YOUR ASSIGNMENT: Find the lines in the material below that include the word "justify", count them, and give that count alone.

BEGIN LISTED ENTRIES

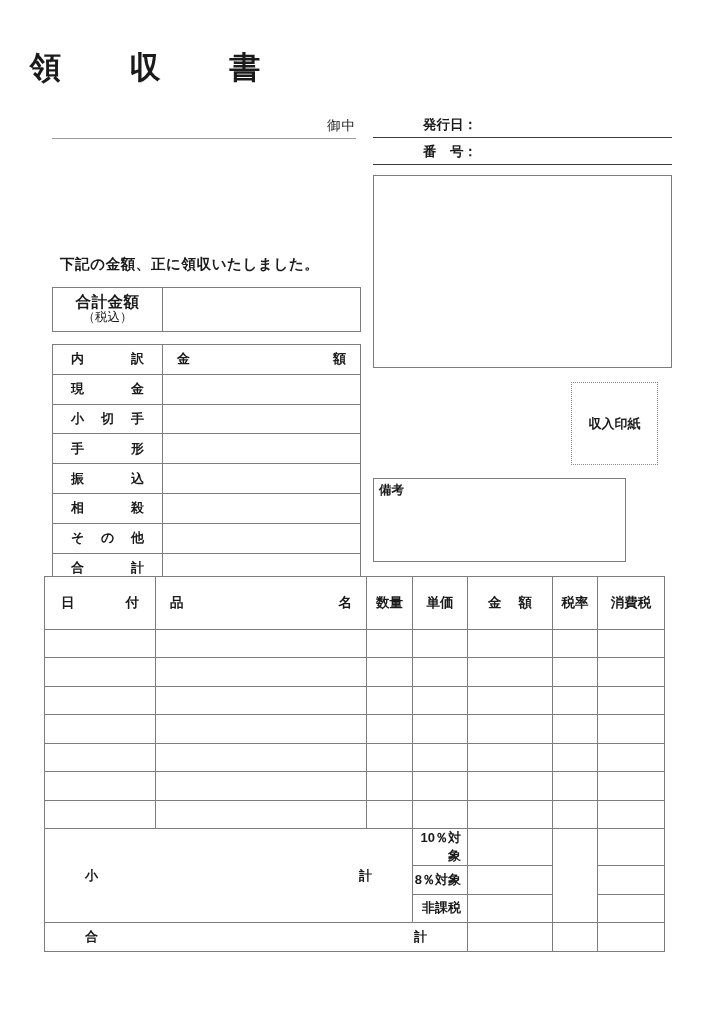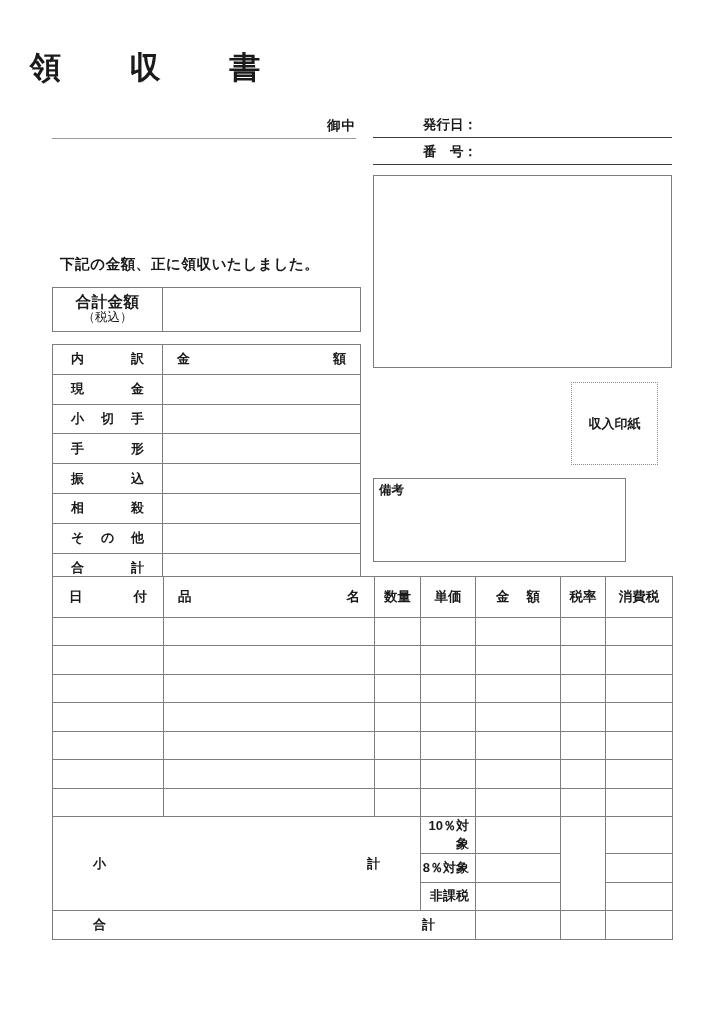--- a/index.html
+++ b/index.html
@@ -49,7 +49,7 @@
     position: absolute;
     right: 0; bottom: 3px;
     font-size: 13.5px;
-    font-weight: bold;
+    font-weight: normal;
     letter-spacing: 1px;
   }
 

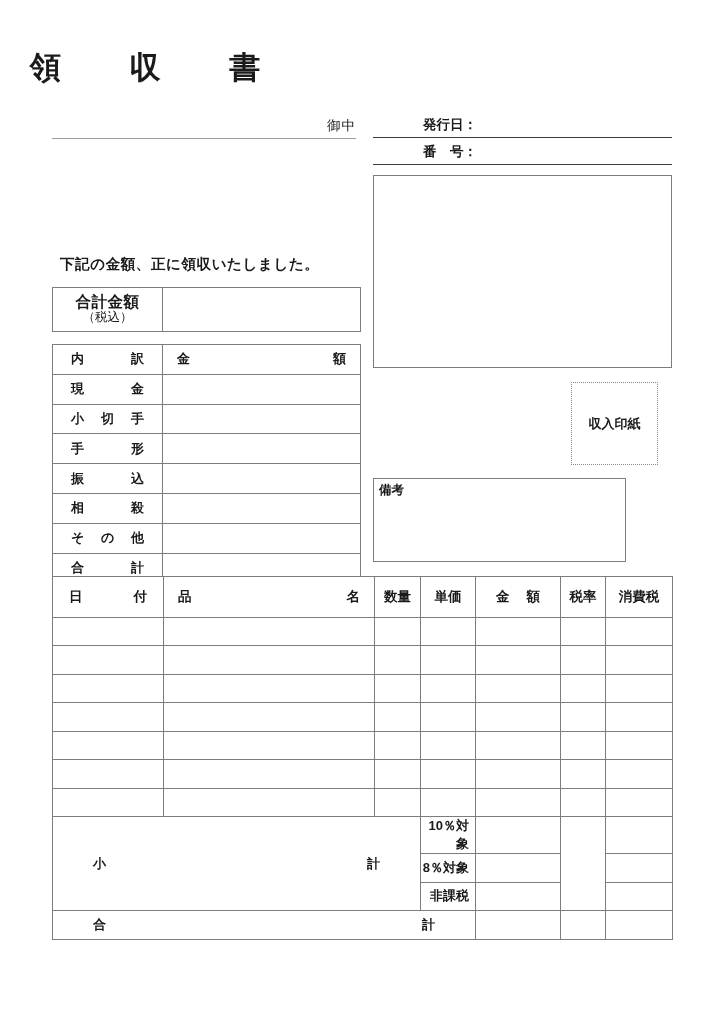--- a/index.html
+++ b/index.html
@@ -184,7 +184,7 @@
 
   
   #items-table {
-    left: 52px; top: 576px;
+    left: 44px; top: 576px;
     width: 620px;
   }
   #items-table td {

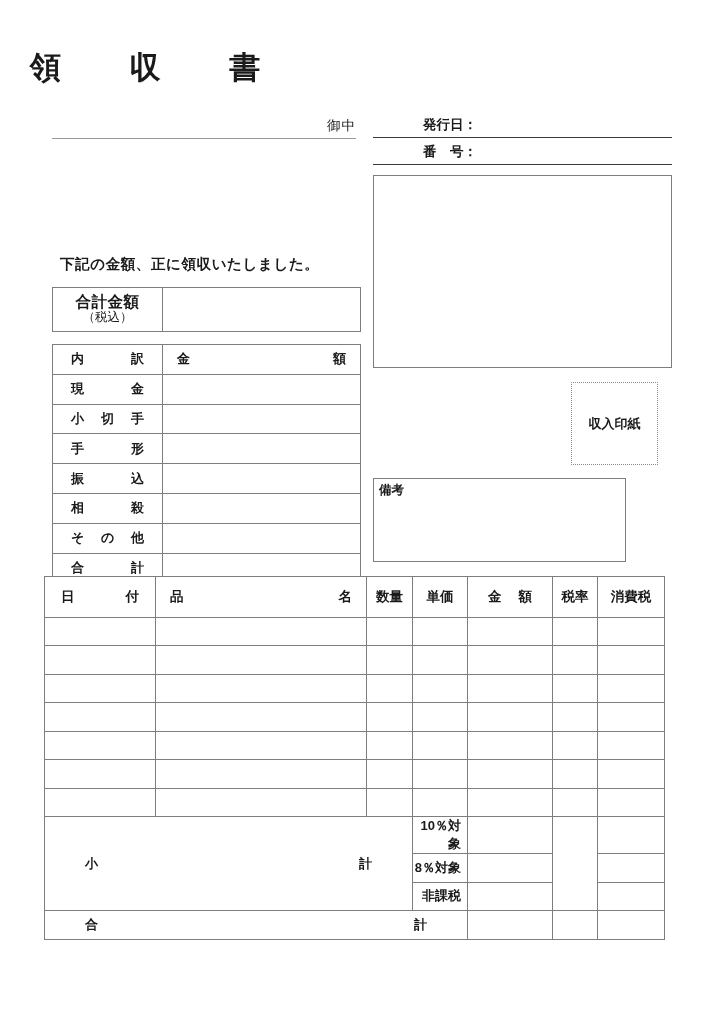--- a/index.html
+++ b/index.html
@@ -203,7 +203,7 @@
   .justify-cell-wide {
     text-align: justify;
     text-align-last: justify;
-    padding: 6px 14px !important;
+    padding: 12px 14px !important;
     font-size: 13.5px;
   }
   .amount-head {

END LISTED ENTRIES

SOLUTION: 3